To assess the adherence to parametric assumptions of the Weibull model, we will use stratified Kaplan–Meier curves whereby a graph of the log survival time versus log [–log(KM)] will display parallel and linear lines if the model is appropriate . The proportional hazards assumption will also be checked for each predictor using stratified plots of the log cumulative hazard and examination of Schoenfeld residuals. In the case where the Weibull distribution results in inaccurate predictions and/or model convergence concerns given that the hazard function of the model contains a different shape (e.g., U-shape, J-shape), alternative model specifications and flexible parametric survival model will be examined. Model overfitting will be assessed based on the log-likelihood ratio X2 statistic for the full model, with evidence of overfitting being a shrinkage < 0.90. Before finalizing our model, we will also assess the fit of the Royston–Parmar model, which allows baseline hazards to be modeled more flexibly. We do not anticipate this model to offer advantages in this context based on our previous experience with other population risk outcomes for chronic disease, where we observed no advantage given the linear baseline hazard [61, 62]. It also offers a significant drawback for users of the model, who will not have the ability to re-estimate the baseline hazard given that they do not have access to the linked data [61, 62]. Population-level survey weights provided by Statistics Canada will be used to allow estimates to be representative of the population. The model will then be used to derive a survival risk function to predict the probability of premature mortality during a 5-year follow-up period.
Separate models will be derived using the pre-specified forms of predictor variables identified in Table 1 for men and women. As recommended by Harrell, continuous predictor variables will be modeled in a flexible manor using restricted cubic splines with the knots placed at fixed quantiles of the distribution, facilitating flexibility and increased stability in the tails of the function . During the model building process, alternative forms of pre-specified candidate variables may be explored. For example, we intend on exploring physical activity as a continuous predictor (i.e., average daily metabolic equivalent of task as specified in Table 1) and as an ordinal predictor (4 quartiles of physical activity). The continuous and categorical form of the predictor will be compared in terms of measures of predictive performance including overall fit, discrimination, and calibration in addition to the information criterion (e.g., AIC and BIC). The variable form that improves the overall model fit will be selected, and the continuous and centered form of both categorical and continuous predictors will be used. Two-way predictor interactions between age and other variables will be explored.
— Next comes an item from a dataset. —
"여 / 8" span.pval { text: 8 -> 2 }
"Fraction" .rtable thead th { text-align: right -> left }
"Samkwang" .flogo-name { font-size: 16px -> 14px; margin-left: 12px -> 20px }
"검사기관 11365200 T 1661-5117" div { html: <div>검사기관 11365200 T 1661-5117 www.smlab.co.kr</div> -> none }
The initial model will be fit using the pre-specified forms of the predictors which have 77 degrees of freedom (Table 1).
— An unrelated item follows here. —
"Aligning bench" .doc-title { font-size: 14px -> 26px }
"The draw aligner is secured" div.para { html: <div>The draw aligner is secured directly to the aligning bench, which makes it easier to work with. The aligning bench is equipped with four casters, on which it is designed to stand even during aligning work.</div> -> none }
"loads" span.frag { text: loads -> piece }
The model building approach will include all a priori predictors (Table 1) with a step-down model selection that includes confirmation (i.e., assessment of impact on predictive performance) at each step. The overall fit of the full model will be assessed according to model fit statistics and overall measures of predictive accuracy. Variables will be removed from the model, one set at a time. To verify if variable exclusions were appropriate, variables omitted in previous model building steps will be re-added to the model to verify whether the initial exclusion was justified. In addition to the use of more traditional methods of model building, we will also verify our model building approach using the least absolute shrinkage and selection operator (LASSO) which may assist in avoiding model overfitting .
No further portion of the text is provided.